WHAT YOU WILL DO:
Among the records below, find each line bearing the word "Applicando" and copy it.

[Change detection data]
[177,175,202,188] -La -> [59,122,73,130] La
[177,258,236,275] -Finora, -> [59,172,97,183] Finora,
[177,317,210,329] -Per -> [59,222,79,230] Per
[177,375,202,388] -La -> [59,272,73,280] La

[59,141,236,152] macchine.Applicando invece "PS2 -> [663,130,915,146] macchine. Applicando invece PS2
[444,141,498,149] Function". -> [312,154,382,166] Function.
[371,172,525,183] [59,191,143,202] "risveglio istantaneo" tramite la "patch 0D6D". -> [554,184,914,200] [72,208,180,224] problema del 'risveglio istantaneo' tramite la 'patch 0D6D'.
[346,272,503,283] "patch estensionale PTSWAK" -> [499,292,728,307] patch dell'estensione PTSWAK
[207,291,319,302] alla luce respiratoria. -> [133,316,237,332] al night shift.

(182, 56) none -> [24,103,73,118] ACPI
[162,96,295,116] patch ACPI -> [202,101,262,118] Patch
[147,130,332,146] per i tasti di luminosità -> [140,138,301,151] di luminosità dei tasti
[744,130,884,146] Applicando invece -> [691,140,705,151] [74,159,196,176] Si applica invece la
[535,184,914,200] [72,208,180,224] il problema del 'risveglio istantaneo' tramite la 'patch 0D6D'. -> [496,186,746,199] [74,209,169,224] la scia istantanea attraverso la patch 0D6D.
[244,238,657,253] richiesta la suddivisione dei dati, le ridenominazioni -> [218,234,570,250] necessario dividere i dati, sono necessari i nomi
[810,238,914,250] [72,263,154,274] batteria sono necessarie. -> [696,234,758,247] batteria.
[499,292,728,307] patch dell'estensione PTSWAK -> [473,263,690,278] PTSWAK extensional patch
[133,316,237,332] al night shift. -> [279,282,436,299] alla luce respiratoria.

ANSWER TO THIS PROBLEM:
[59,141,236,152] macchine.Applicando invece "PS2 -> [663,130,915,146] macchine. Applicando invece PS2
[744,130,884,146] Applicando invece -> [691,140,705,151] [74,159,196,176] Si applica invece la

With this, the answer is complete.